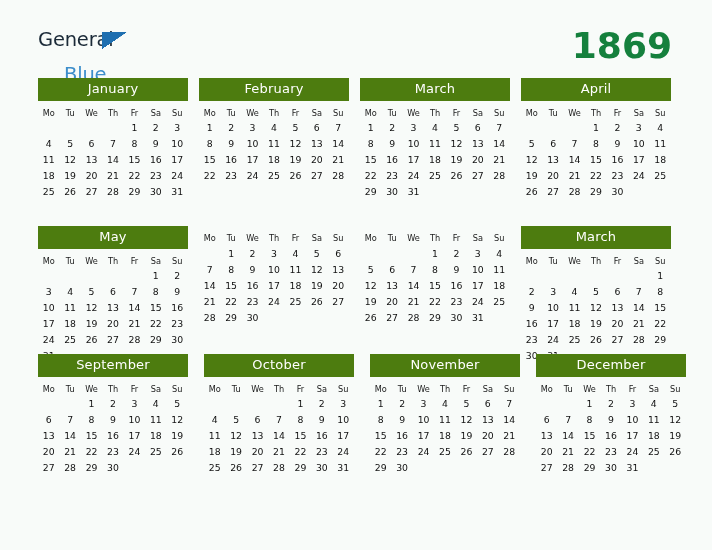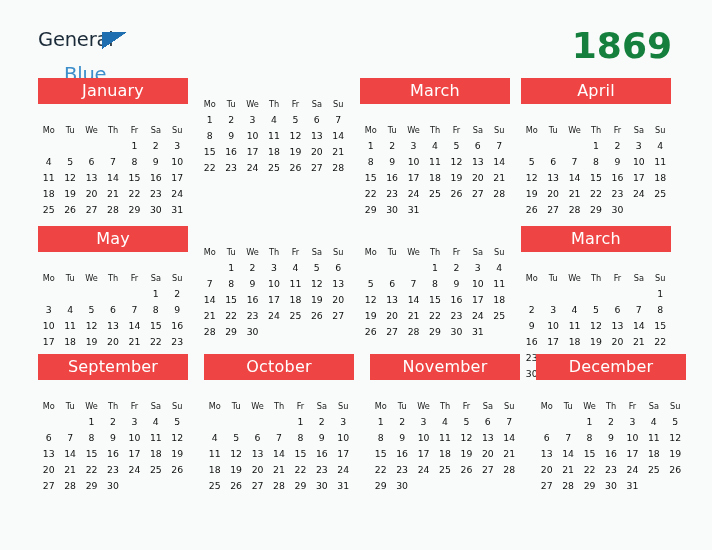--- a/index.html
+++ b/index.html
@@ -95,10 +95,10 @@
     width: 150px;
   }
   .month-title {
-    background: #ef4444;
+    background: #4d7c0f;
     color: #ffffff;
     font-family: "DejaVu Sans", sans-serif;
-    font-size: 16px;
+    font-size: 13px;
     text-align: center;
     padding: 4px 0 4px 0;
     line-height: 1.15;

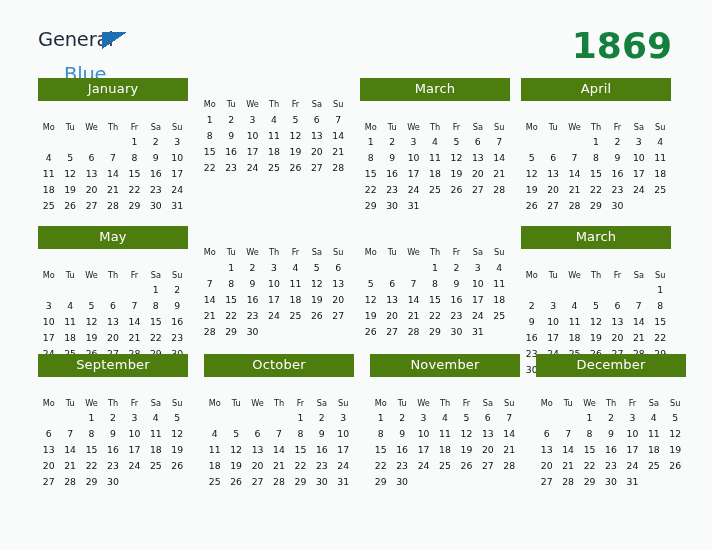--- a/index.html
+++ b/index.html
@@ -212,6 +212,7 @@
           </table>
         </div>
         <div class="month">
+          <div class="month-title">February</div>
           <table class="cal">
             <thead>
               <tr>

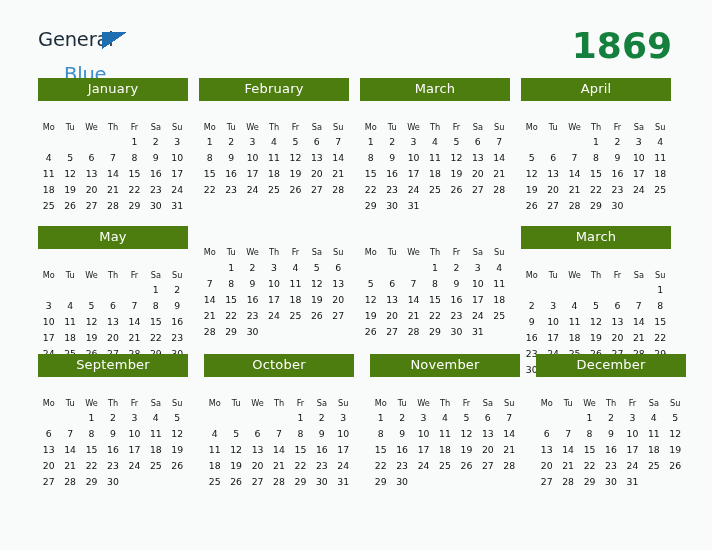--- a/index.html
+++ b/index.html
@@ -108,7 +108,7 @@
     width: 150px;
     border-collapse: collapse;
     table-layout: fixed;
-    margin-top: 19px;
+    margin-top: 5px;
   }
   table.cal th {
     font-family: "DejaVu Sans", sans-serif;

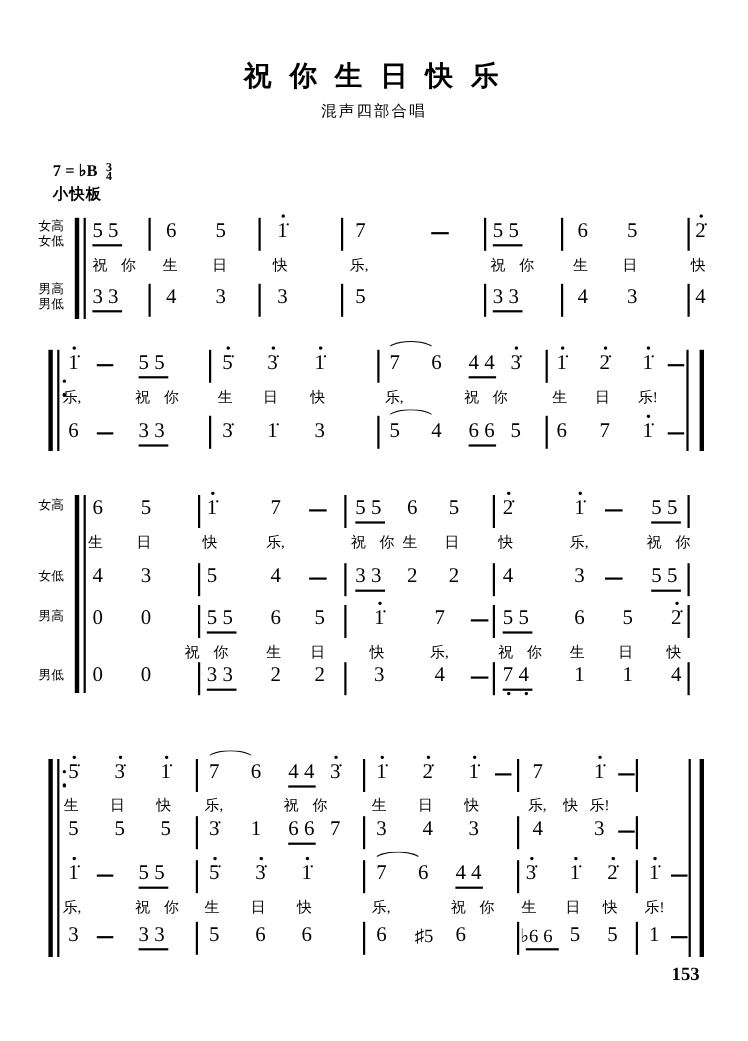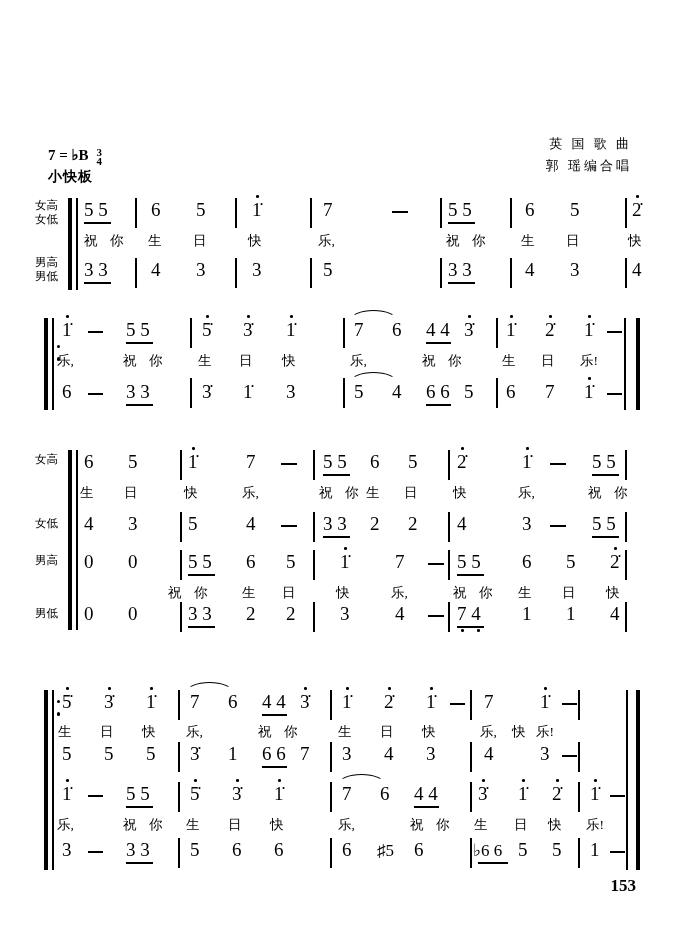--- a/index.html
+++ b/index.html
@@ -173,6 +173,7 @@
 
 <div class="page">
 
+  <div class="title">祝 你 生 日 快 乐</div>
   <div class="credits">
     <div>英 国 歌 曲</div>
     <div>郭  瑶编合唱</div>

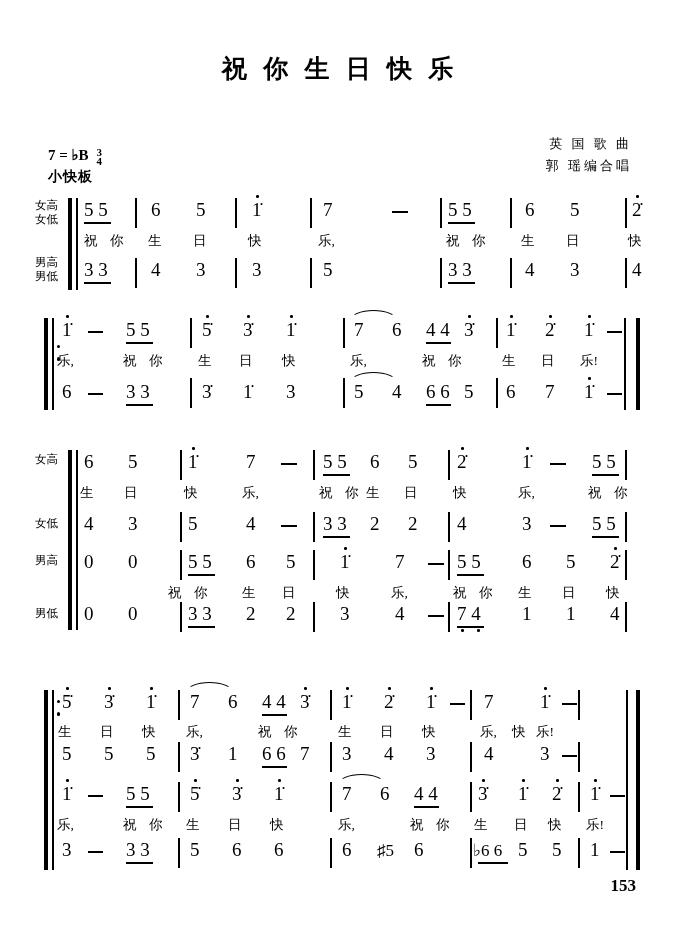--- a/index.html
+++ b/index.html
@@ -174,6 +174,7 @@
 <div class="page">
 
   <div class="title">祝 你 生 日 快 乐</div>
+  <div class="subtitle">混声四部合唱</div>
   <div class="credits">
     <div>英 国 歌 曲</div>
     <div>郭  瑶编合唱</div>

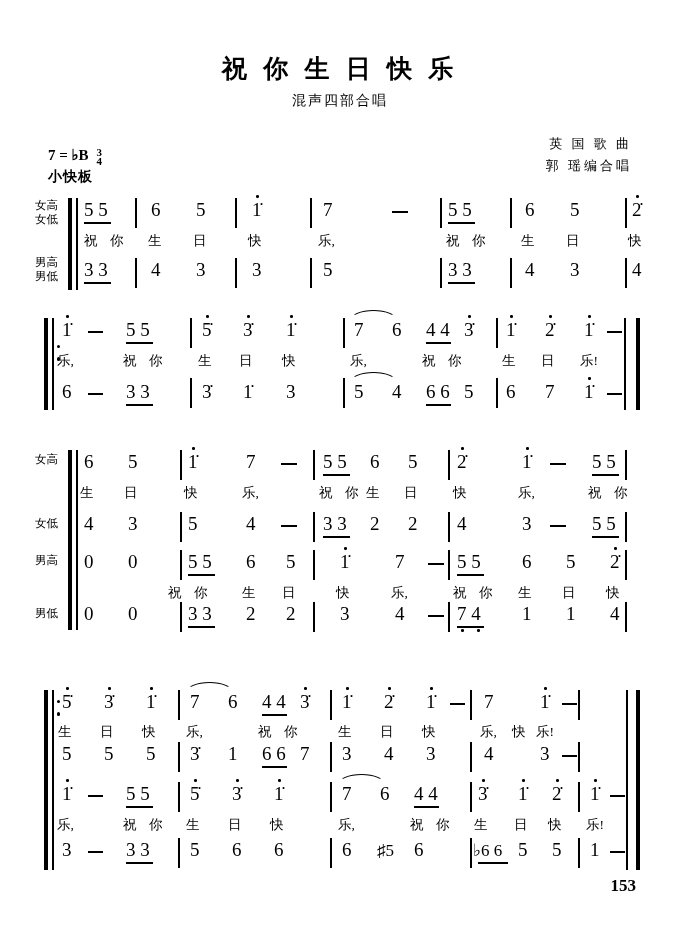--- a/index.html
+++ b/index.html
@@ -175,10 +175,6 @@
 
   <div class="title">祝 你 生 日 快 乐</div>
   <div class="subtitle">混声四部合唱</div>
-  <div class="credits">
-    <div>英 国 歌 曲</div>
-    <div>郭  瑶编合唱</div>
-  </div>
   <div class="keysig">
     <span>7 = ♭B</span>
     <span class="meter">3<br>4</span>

◆ **WHAT IS REQUIRED**:
Copy each line of the data above that holds "span".

◆ **OUTPUT FOR THIS TASK**:
     <span>7 = ♭B</span>
     <span class="meter">3<br>4</span>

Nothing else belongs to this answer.